The Doofer Call: yahoo

Showing posts with label yahoo. Show all posts

Thursday, April 30, 2009

NMM, YQL, COBOAT, CODS

Jim O'Donnell organised a talk on Tuesday at the National Maritime Museum from Christian Heilmann of Yahoo! Mia wrote up her notes already and I've not got much to add, but it was a very enjoyable presentation, and when he reached the juicy bit about YQL and BOSS, both of which I'd left for another day's exploration, I learned a lot. Clearly there's a lot of potential there (especially now it's augmented by YQL Execute, announced yesterday), and it looks like it will let you do a bunch of things that Pipes can't do, or is a pain to do (the GUI is great and yet infuriating with Pipes).

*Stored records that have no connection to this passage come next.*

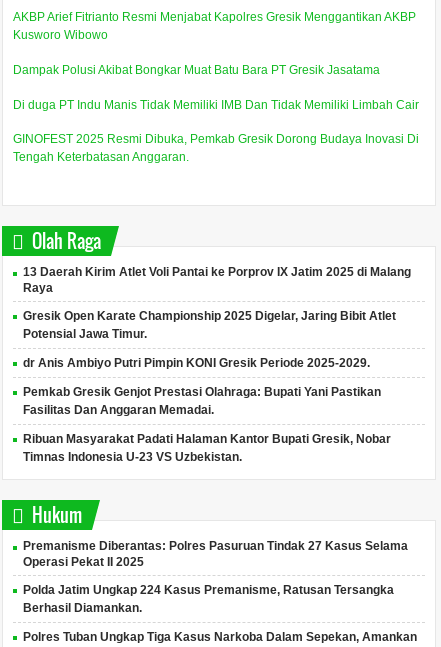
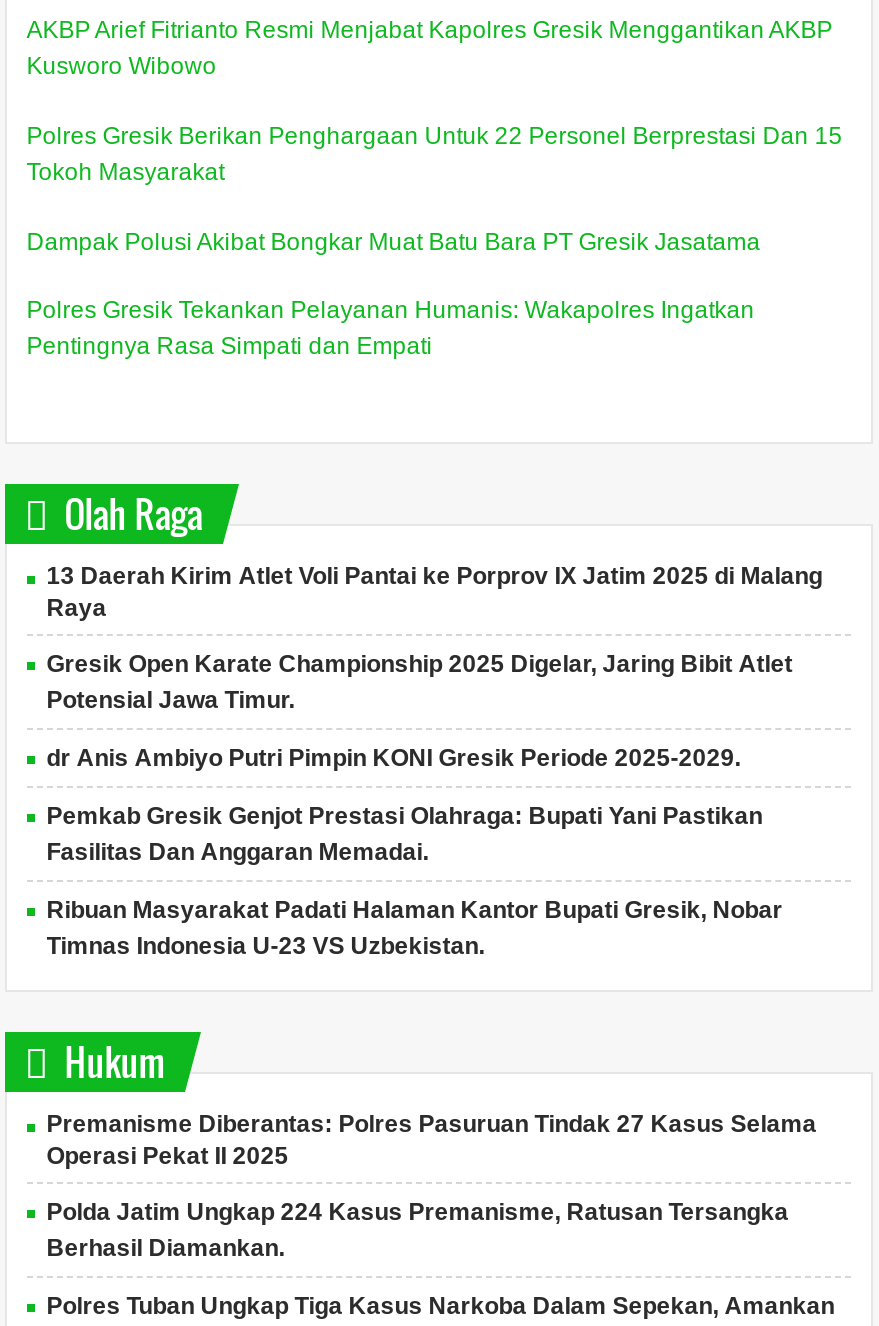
+ Polres Gresik Berikan Penghargaan Untuk 22 Personel Berprestasi Dan 15
+ Tokoh Masyarakat

moved down: Dampak Polusi Akibat Bongkar Muat Batu Bara PT Gresik Jasatama

- Di duga PT Indu Manis Tidak Memiliki IMB Dan Tidak Memiliki Limbah Cair
- GINOFEST 2025 Resmi Dibuka, Pemkab Gresik Dorong Budaya Inovasi Di
- Tengah Keterbatasan Anggaran.
+ Polres Gresik Tekankan Pelayanan Humanis: Wakapolres Ingatkan
+ Pentingnya Rasa Simpati dan Empati
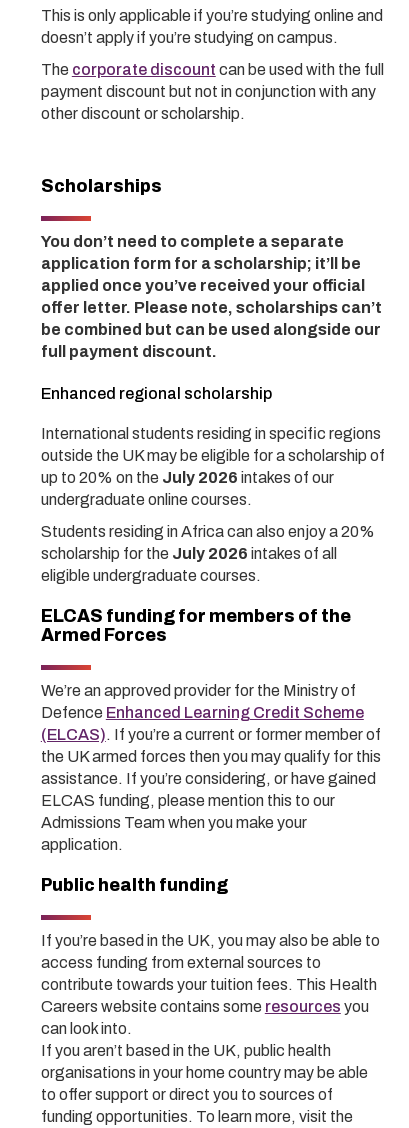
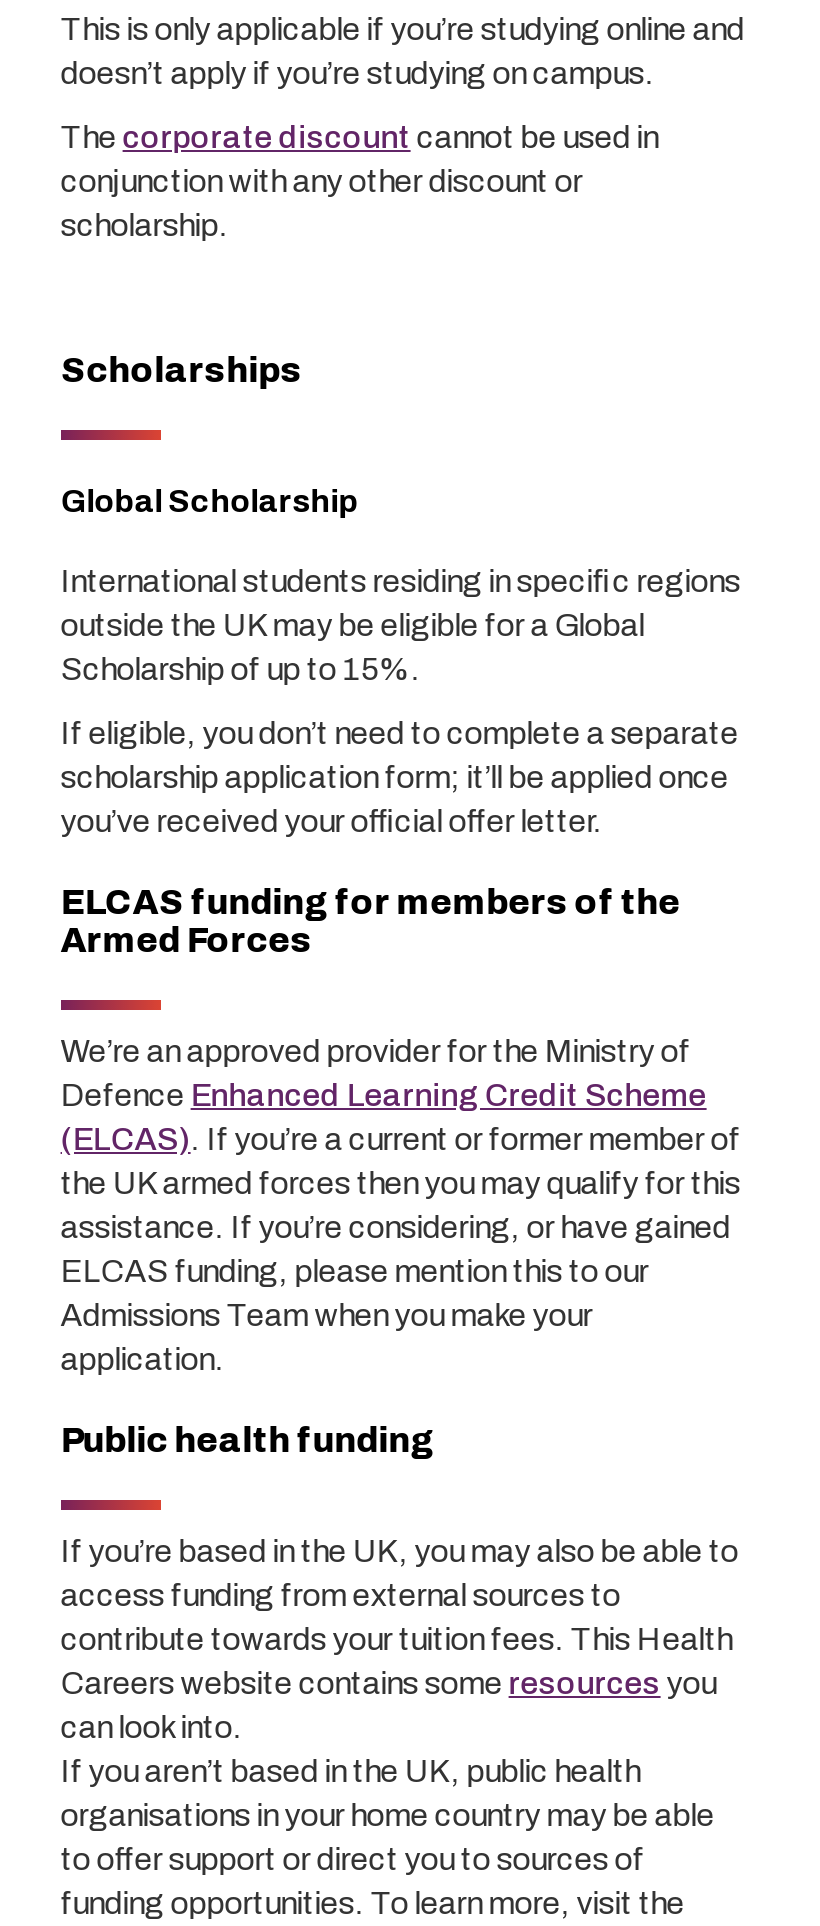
- The corporate discount can be used with the full
- payment discount but not in conjunction with any
- other discount or scholarship.
+ The corporate discount cannot be used in
+ conjunction with any other discount or
+ scholarship.

- You don’t need to complete a separate
- application form for a scholarship; it’ll be
- applied once you’ve received your official
- offer letter. Please note, scholarships can’t
- be combined but can be used alongside our
- full payment discount.
- Enhanced regional scholarship
+ Global Scholarship

- outside the UK may be eligible for a scholarship of
- up to 20% on the July 2026 intakes of our
- undergraduate online courses.
+ outside the UK may be eligible for a Global
+ Scholarship of up to 15%.

- Students residing in Africa can also enjoy a 20%
- scholarship for the July 2026 intakes of all
- eligible undergraduate courses.
+ If eligible, you don’t need to complete a separate
+ scholarship application form; it’ll be applied once
+ you’ve received your official offer letter.
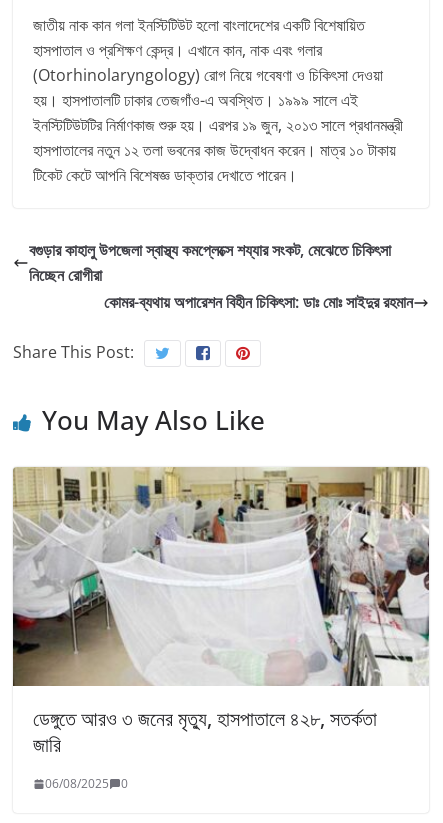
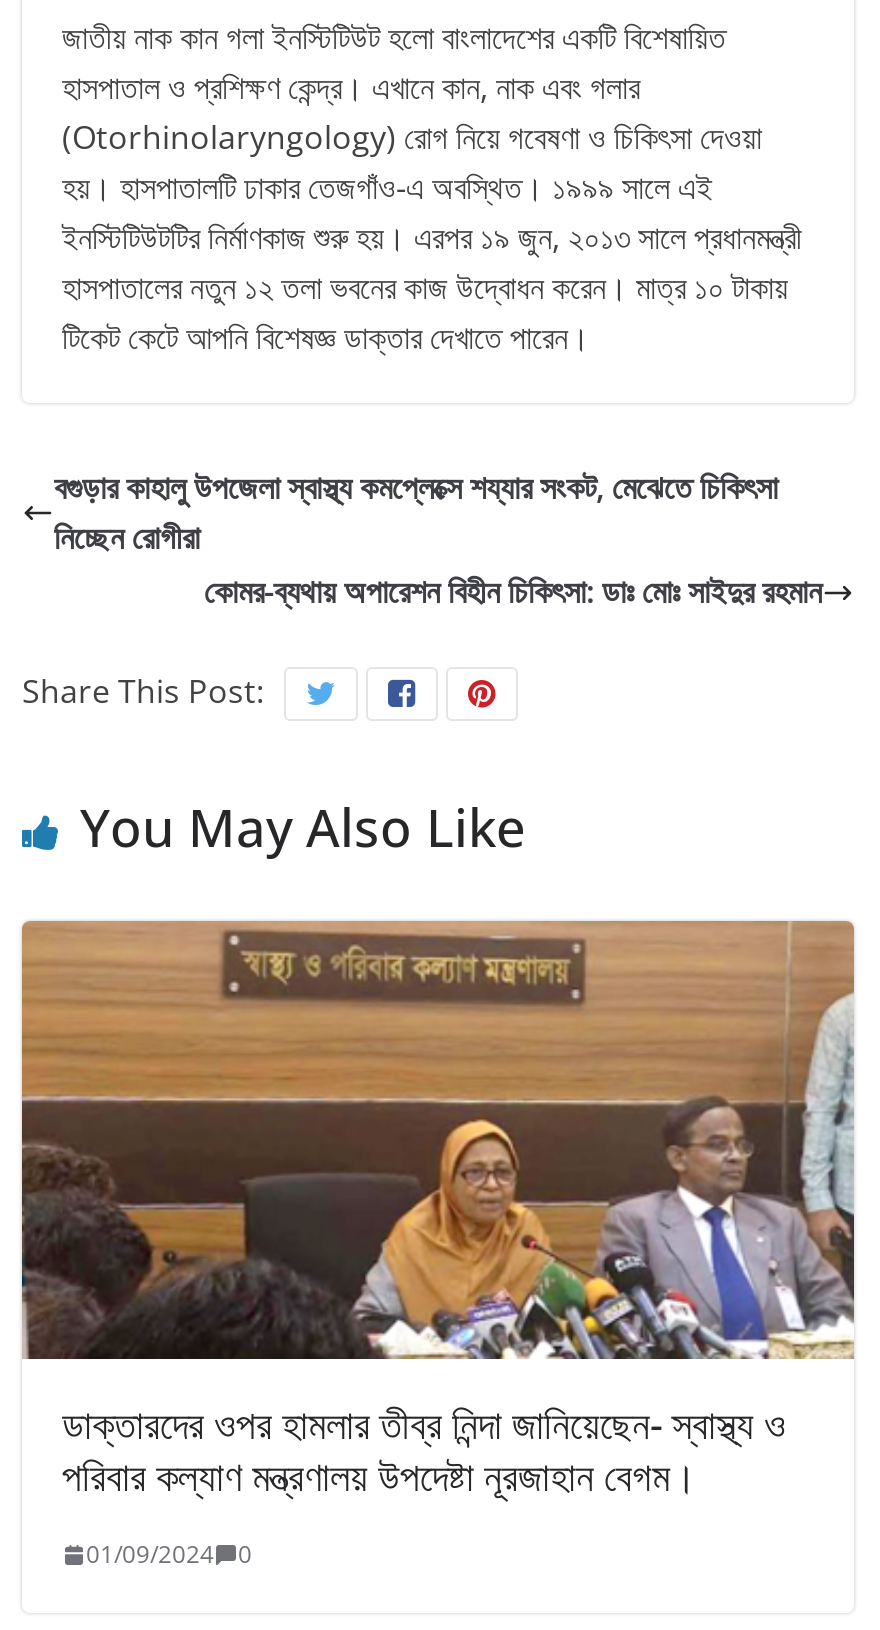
- [image]
- ডেঙ্গুতে আরও ৩ জনের মৃত্যু, হাসপাতালে ৪২৮, সতর্কতা
- জারি
+ [image]
+ ডাক্তারদের ওপর হামলার তীব্র নিন্দা জানিয়েছেন- স্বাস্থ্য ও
+ পরিবার কল্যাণ মন্ত্রণালয় উপদেষ্টা নূরজাহান বেগম।

- 06/08/2025 0
+ 01/09/2024 0
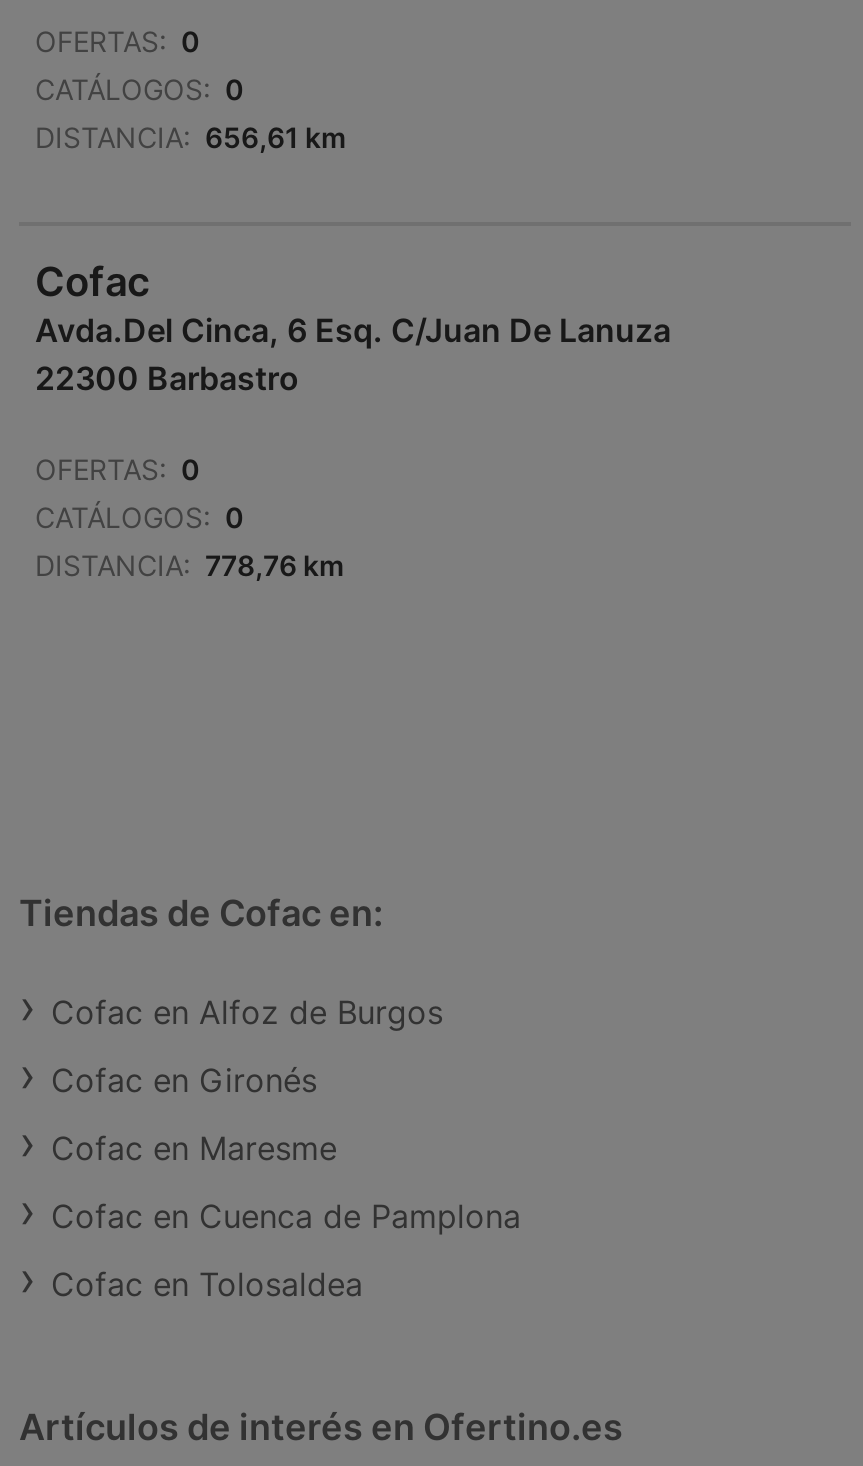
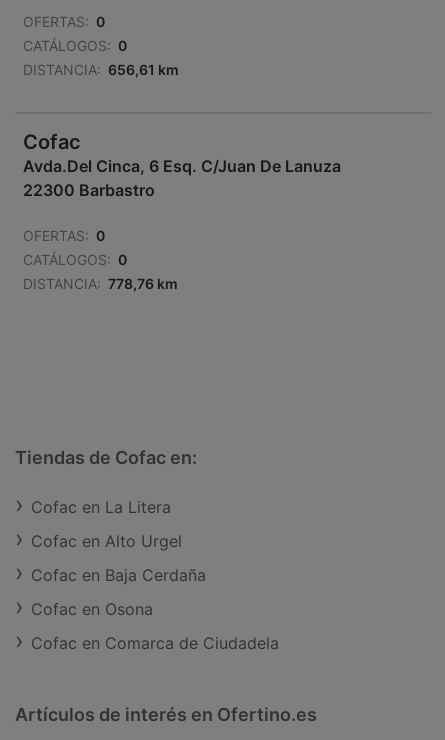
- Cofac en Alfoz de Burgos
+ Cofac en La Litera

- Cofac en Gironés
+ Cofac en Alto Urgel

- Cofac en Maresme
+ Cofac en Baja Cerdaña

- Cofac en Cuenca de Pamplona
+ Cofac en Osona

- Cofac en Tolosaldea
+ Cofac en Comarca de Ciudadela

YQL gives a common API meta-interface (I guess that's the word) for loads of other APIs and for things with no API; it also handles all the crap with authentication, tokens etc; and it will act as the gatekeeper for your API so you don't get hammered by unreasonable numbers of requests.

As with similar tools/services (Pipes, Dapper, dbpedia, and various things nearer the surface like GMaps), YQL is clearly a blessing from both ends of the telescope: we get to use it for its intended purpose - to be "select * from Internet" is the grandiose ambition - knitting together data sources from Yahoo! and beyond; and we also get to offer our data in a developer-friendly way to encourage its reuse by creating OpenTables [note that these are purely a machine-friendly description of how to access data: no data is handed over as such]. Jim has already been busy creating Open Tables and experimenting with YQL.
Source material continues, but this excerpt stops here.